**Problem statement:** The listing below holds pictures; exclude them. Return exactly the lines from the one with "left: 302px ->" through the one with "html: <div> <svg>".

**The records:**

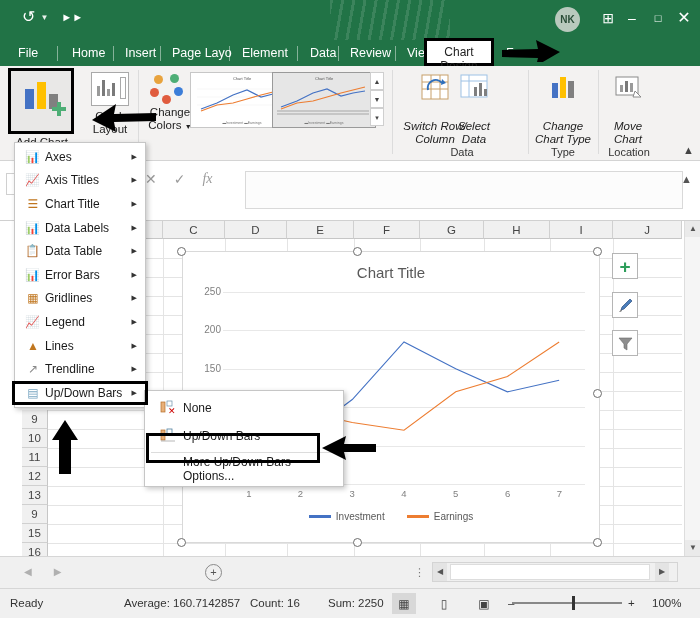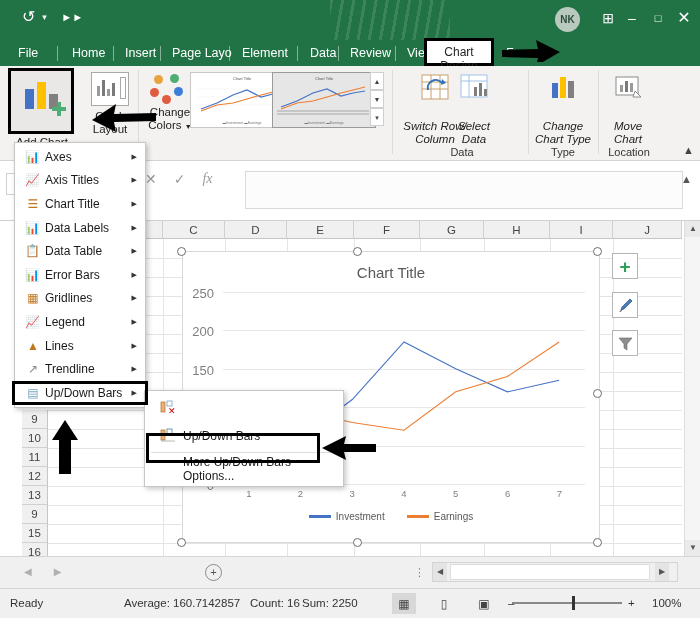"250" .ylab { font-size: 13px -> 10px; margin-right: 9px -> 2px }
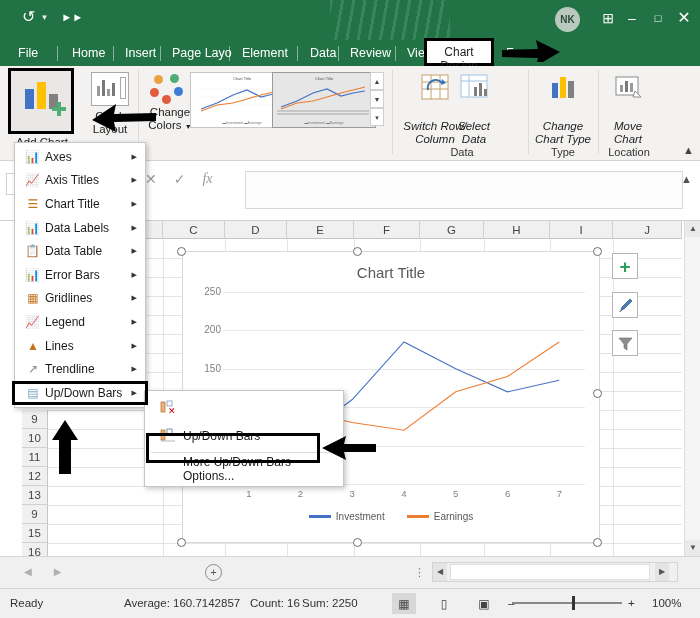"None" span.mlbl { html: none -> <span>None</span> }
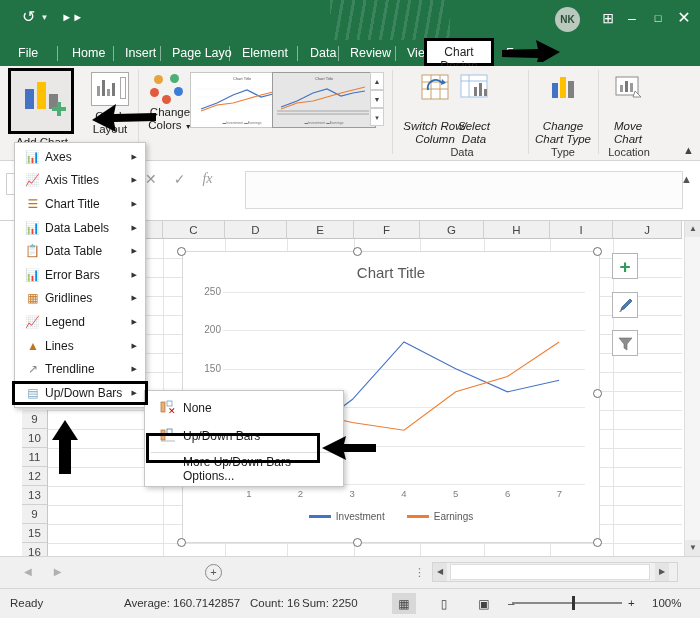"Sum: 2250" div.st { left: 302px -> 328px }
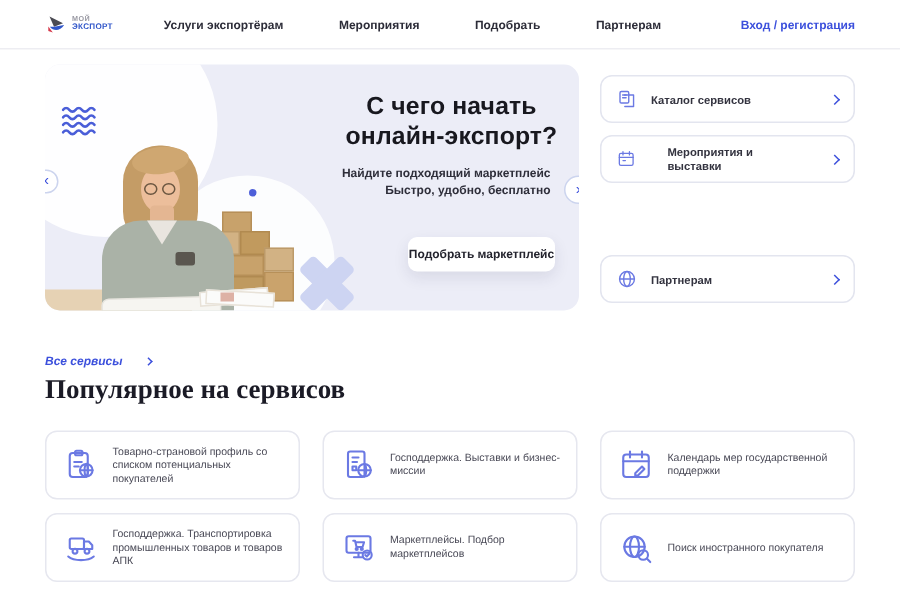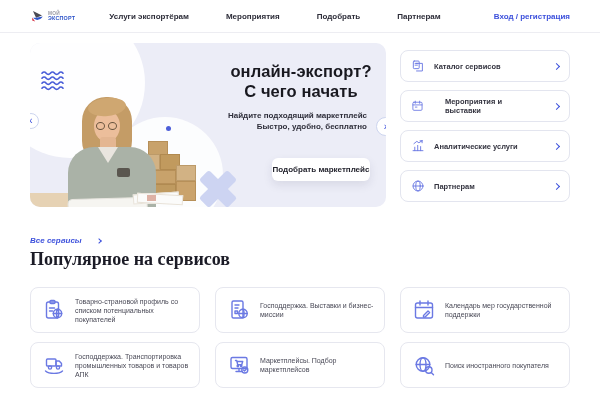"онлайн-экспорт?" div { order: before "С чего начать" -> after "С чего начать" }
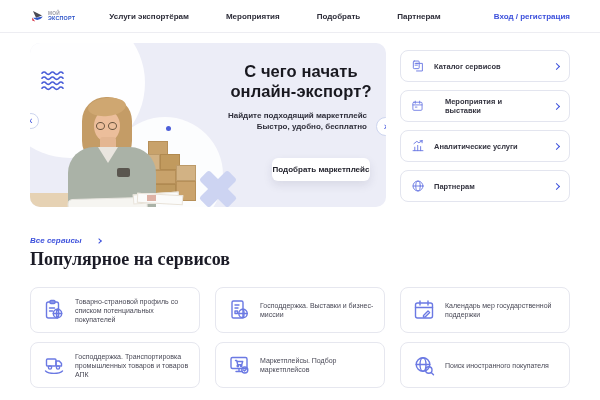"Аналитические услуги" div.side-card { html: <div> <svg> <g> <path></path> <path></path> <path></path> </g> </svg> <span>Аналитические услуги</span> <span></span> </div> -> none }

==

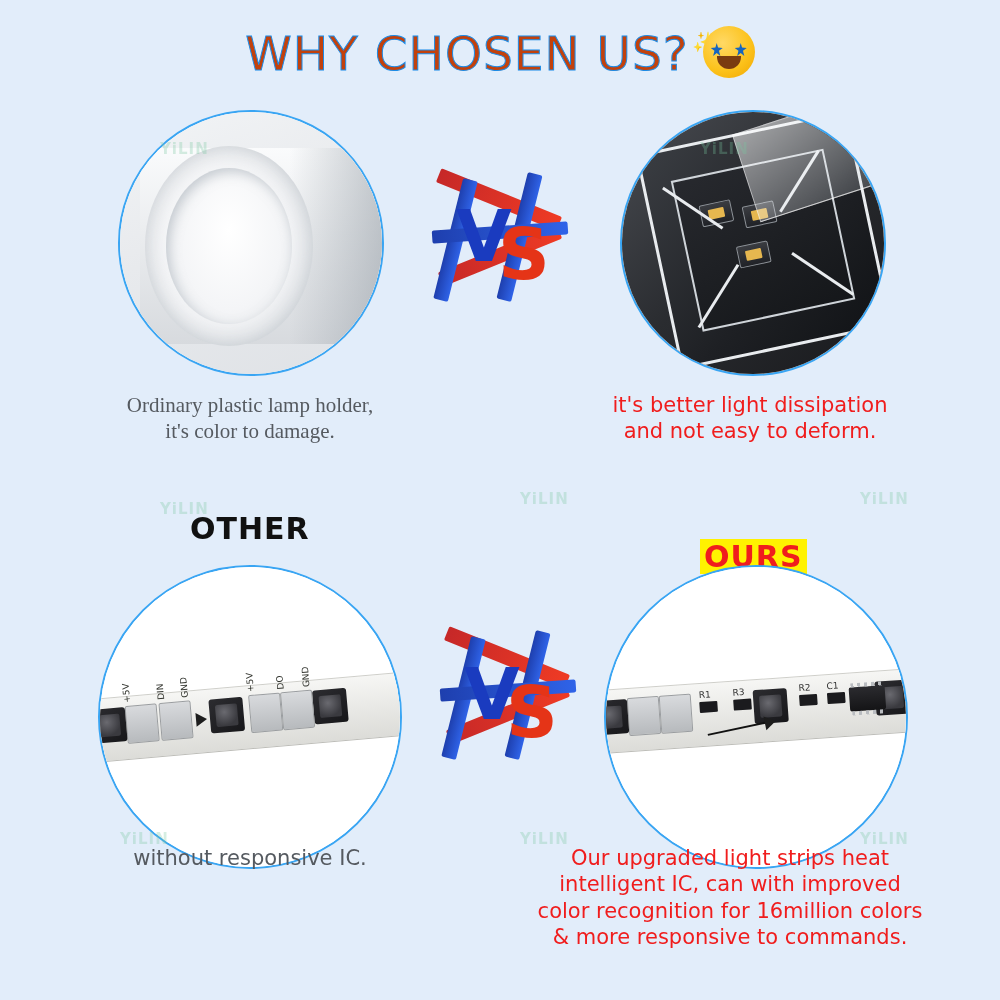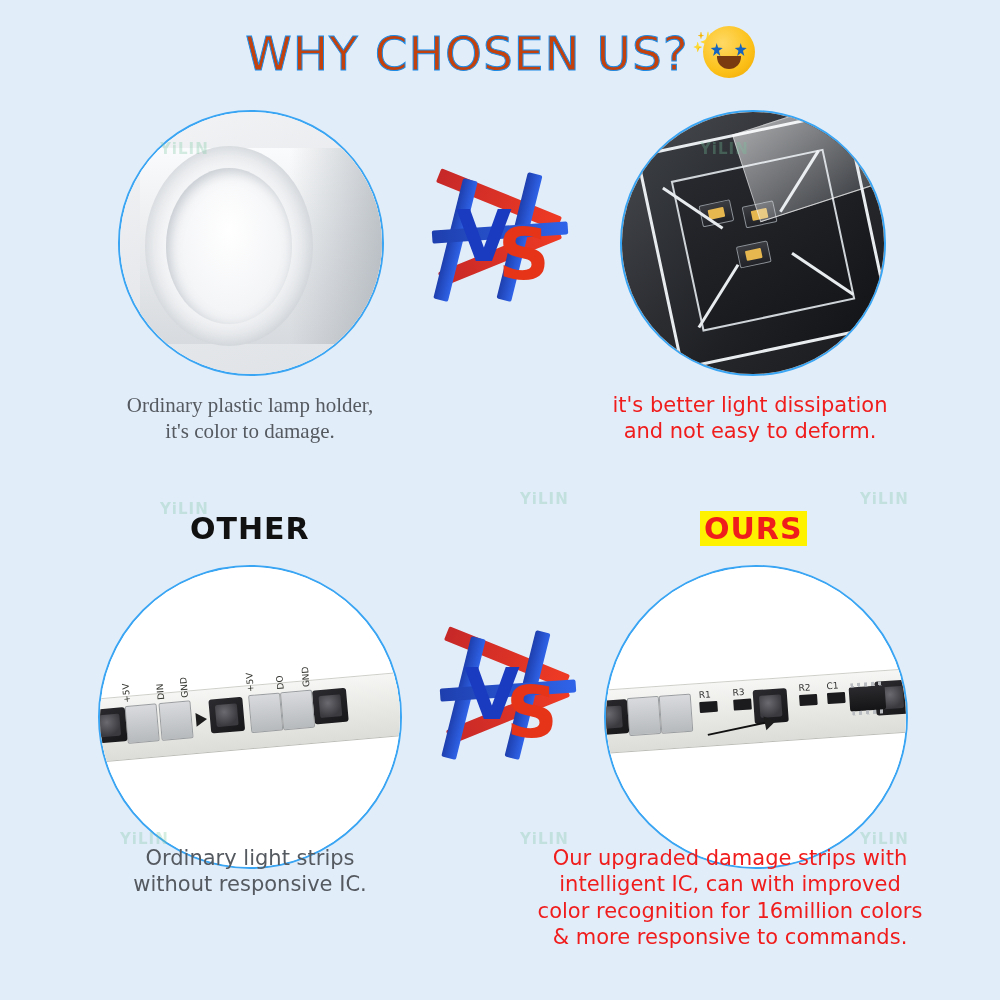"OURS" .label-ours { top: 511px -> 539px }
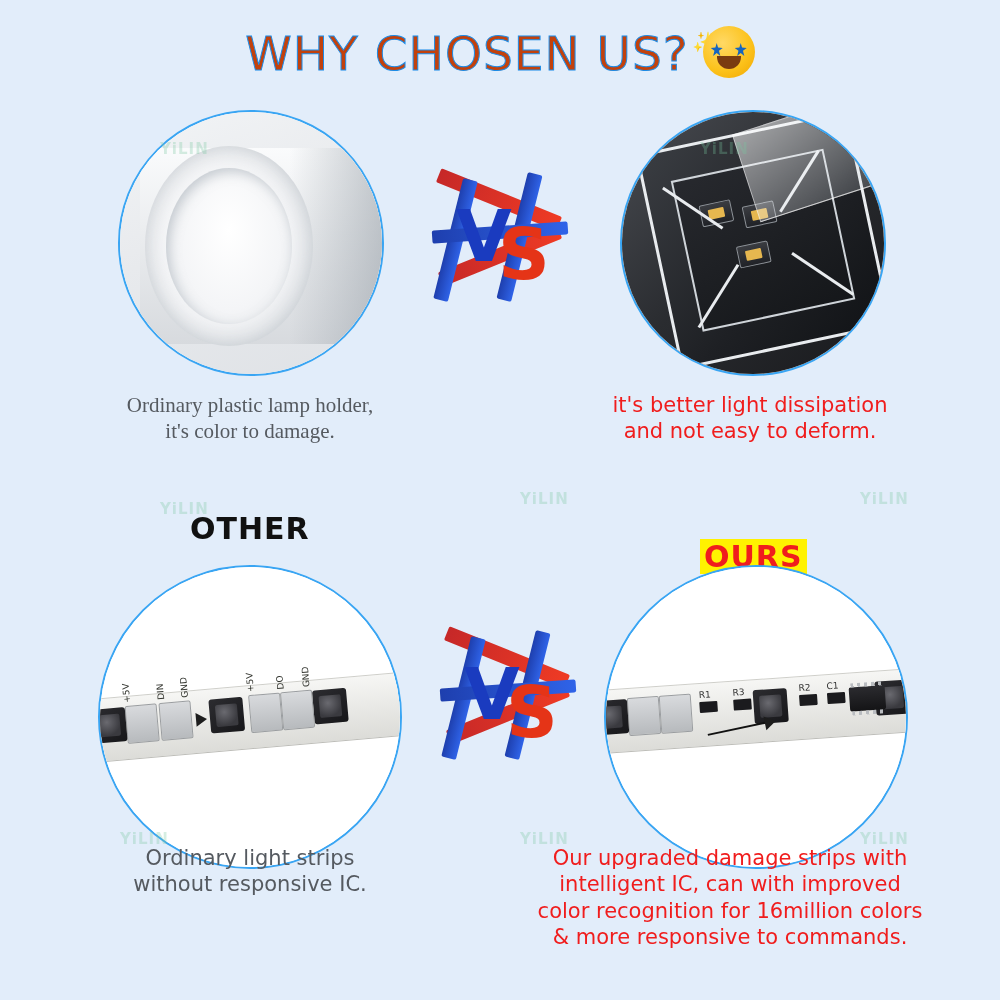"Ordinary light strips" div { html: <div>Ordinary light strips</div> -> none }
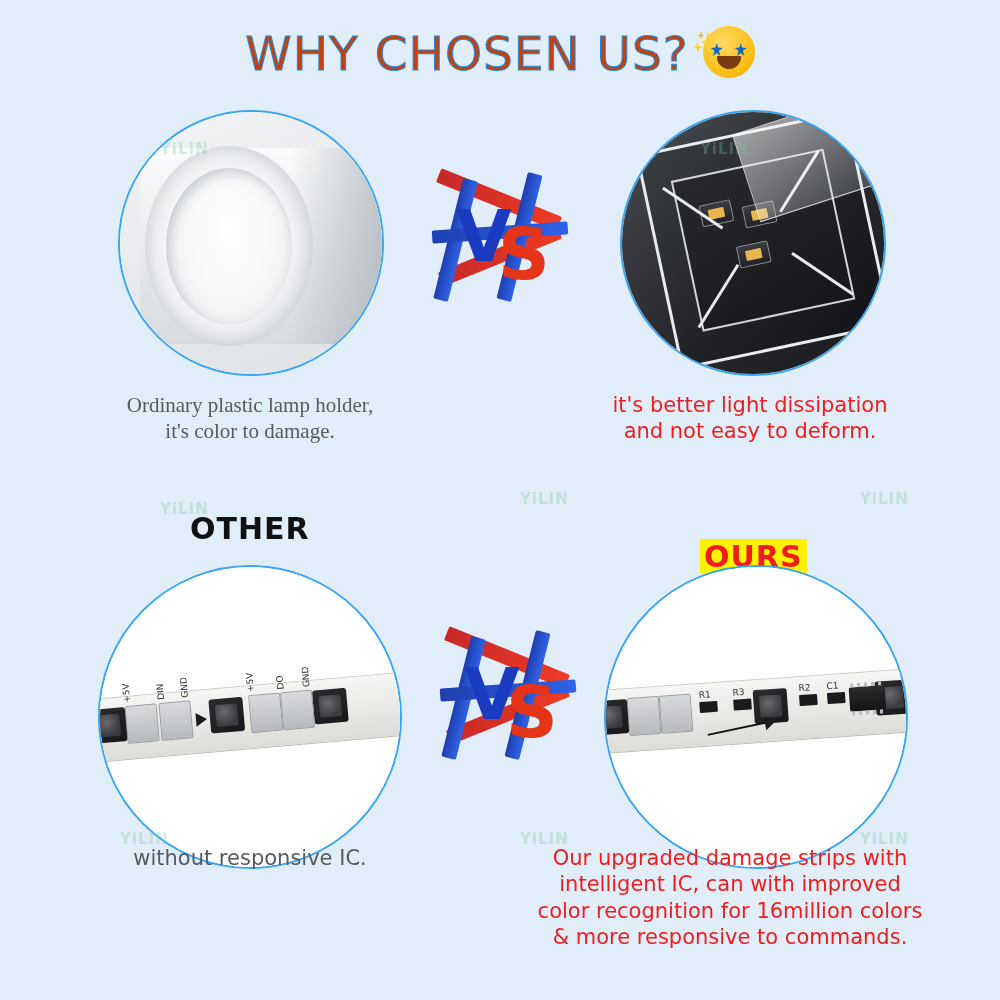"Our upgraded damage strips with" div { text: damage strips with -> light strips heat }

**Answer for the task:**
"Sum: 2250" div.st { left: 302px -> 328px }
"онлайн-экспорт?" div { order: before "С чего начать" -> after "С чего начать" }
"Аналитические услуги" div.side-card { html: <div> <svg> <g> <path></path> <path></path> <path></path> </g> </svg> <span>Аналитические услуги</span> <span></span> </div> -> none }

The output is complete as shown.